Book Read Free

Flesh Gothic by Edward Lee

Page 28

by Edward Lee


  "We'll take it from here," Clements directed. "Leave two shovels so we can fill it in. You guys get your asses out of here and get back to my place. There's two cases waiting on ice."

  Westmore distantly thanked them as they filed out of the graveyard and disappeared. Now the three of them stood in a troubling silence. We're about to open a grave. Who's in there? Westmore walked to the hole and looked down.

  "Connie, hold the light down here." Clements got in with a crowbar while Connie focused the narrow penlight beam. The coffin wasn't latched; Clements opened the lid with ease.

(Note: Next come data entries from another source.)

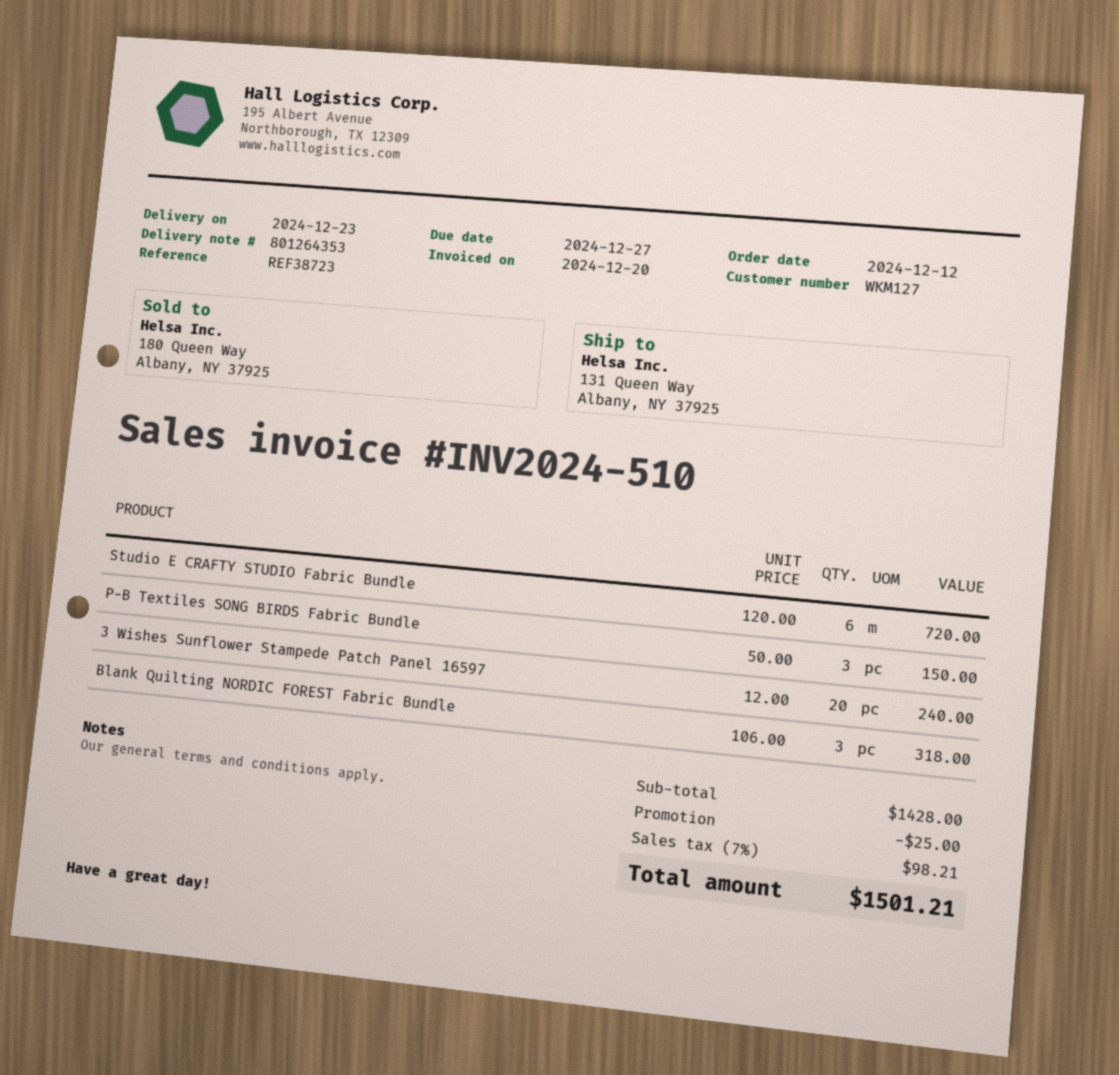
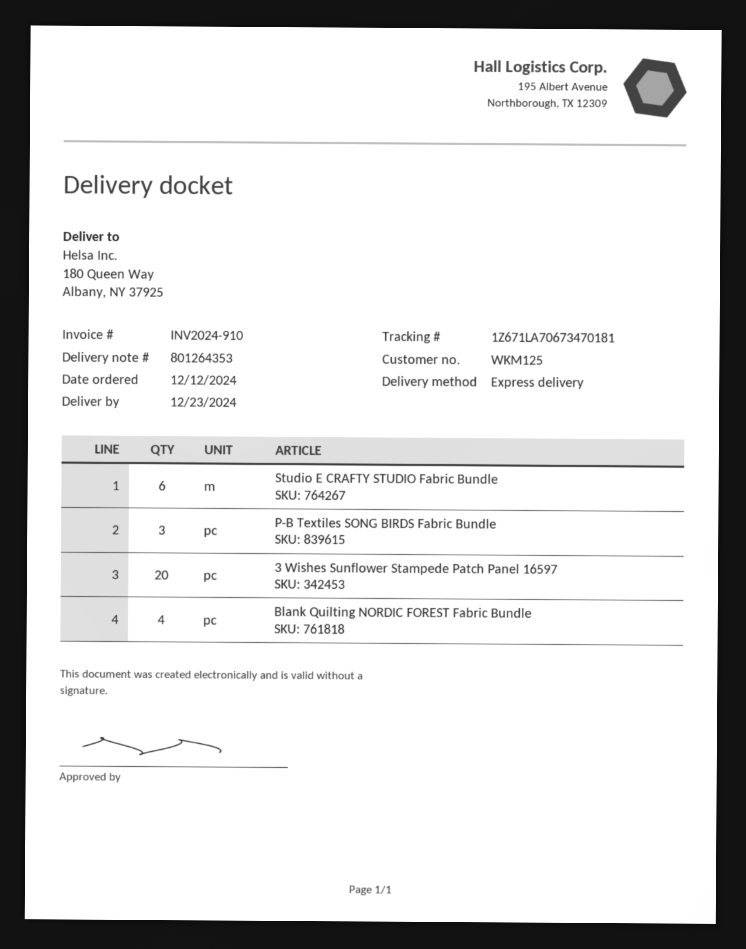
invoice number: INV2024-510 -> INV2024-910
customer number: WKM127 -> WKM125
ship to: 131 Queen Way, Albany, NY 37925 -> 180 Queen Way, Albany, NY 37925
Blank Quilting NORDIC FOREST Fabric Bundle: 3 -> 4

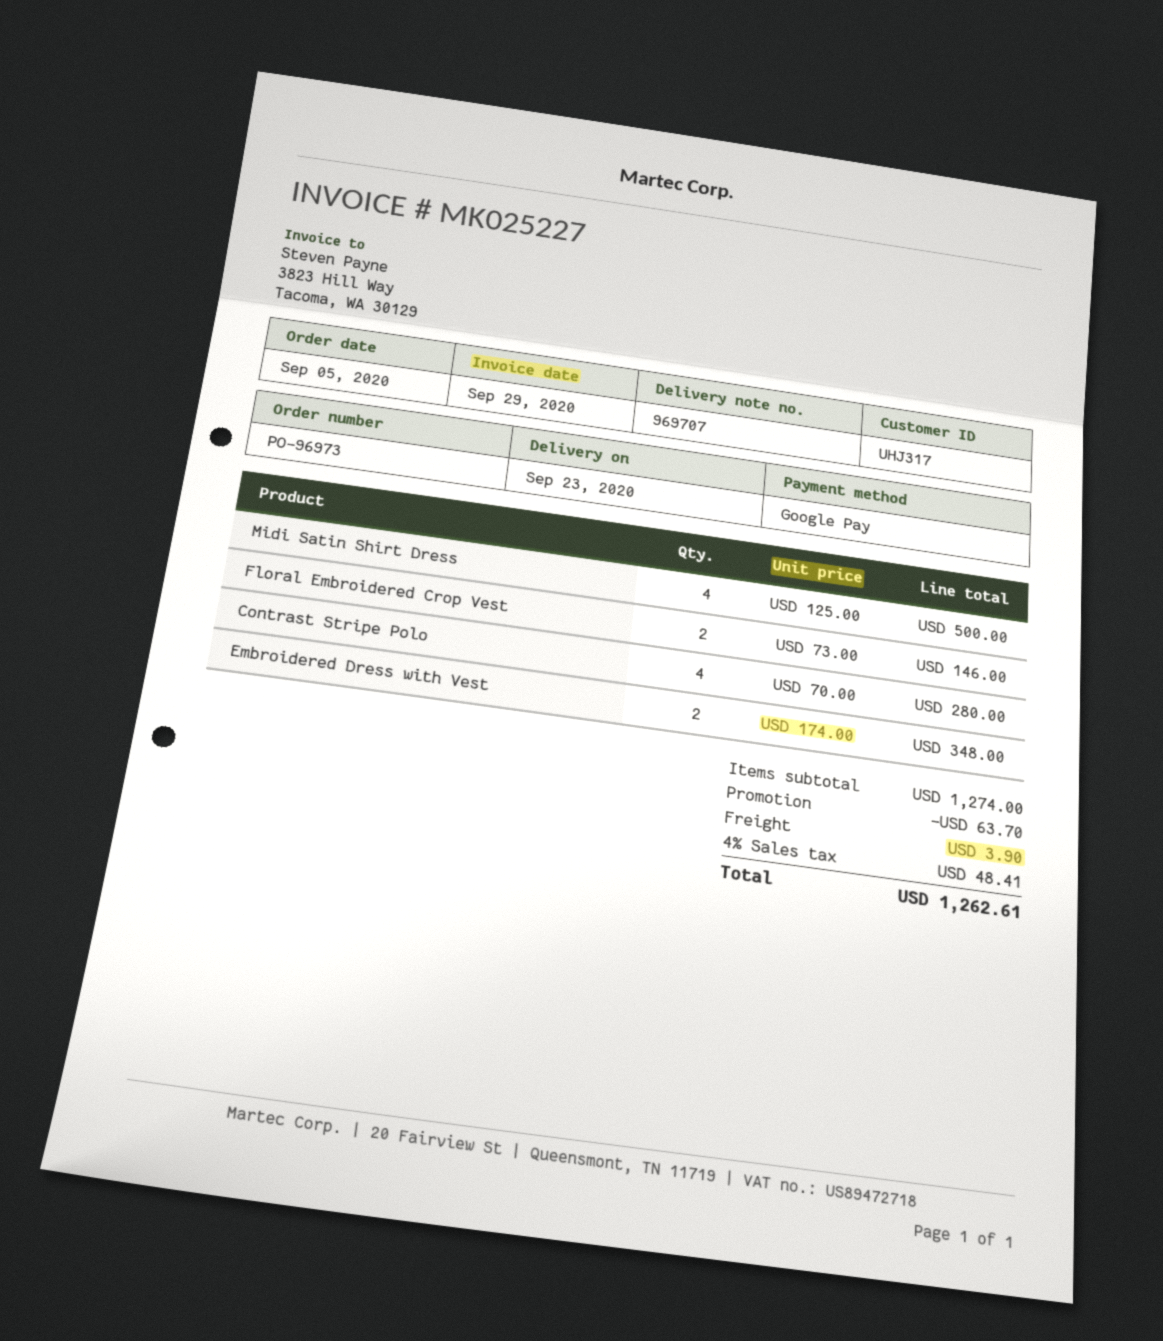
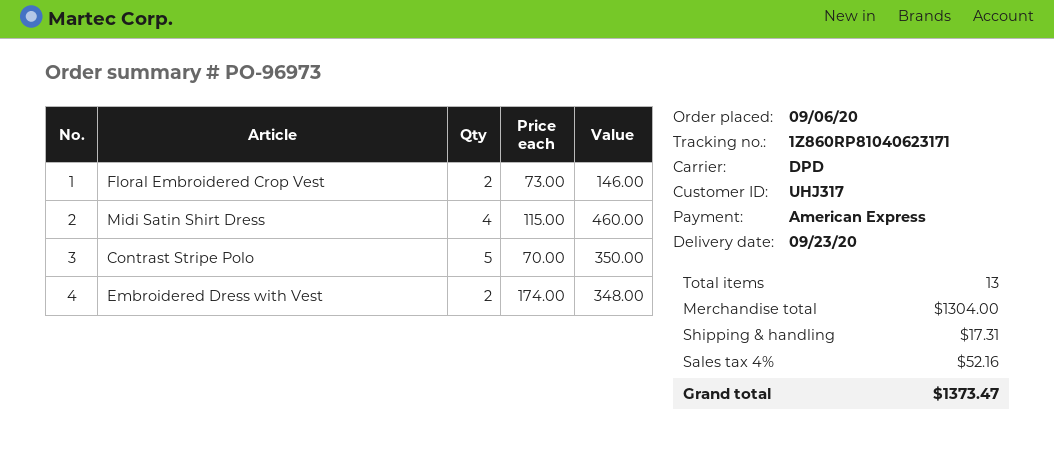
order date: 2020-09-05 -> 2020-09-06
payment method: Google Pay -> American Express
Midi Satin Shirt Dress: 4 x 125.00 = 500.00 -> 4 x 115.00 = 460.00
Contrast Stripe Polo: 4 x 70.00 = 280.00 -> 5 x 70.00 = 350.00
subtotal: 1274.00 -> 1304.00
discount: 63.70 -> none
shipping: 3.90 -> 17.31
tax: 4% = 48.41 -> 4% = 52.16
total: 1262.61 -> 1373.47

  "What do you think? Doesn't look like Hildreth to me...

  "It isn't," Connie said, squinting.

  Westmore peered in, a tall, lean man in his sixties, grayish hair, flesh sagging from a few weeks of putrefaction. "Same height and weight. Are you sure?"

  "It's not him," Connie insisted. "I know that guy-"

  "What?" Westmore and Clements said simultaneously.

  "Jesus. That's one of the rummies who lives under the 275 overpass. I'd see him all the time walking to the main drag whenever I needed to cop some crack." She turned away, waylaid by the sight. "Look and see if a bunch of his teeth are missing."

  Clements pried the jaw down with the tip of his shoe. "About half of 'em have fallen out." He looked at Westmore. "Satisfied?"

  "I guess." It clearly wasn't Hildreth. "A substitute body, same basic age, height, and build."

  "I'm waiting out here," Connie said, edging out of the graveyard. "This place is too fucking creepy."

  Westmore couldn't disagree. "Vivica told me that the obituary and autopsy report were faked by someone she paid."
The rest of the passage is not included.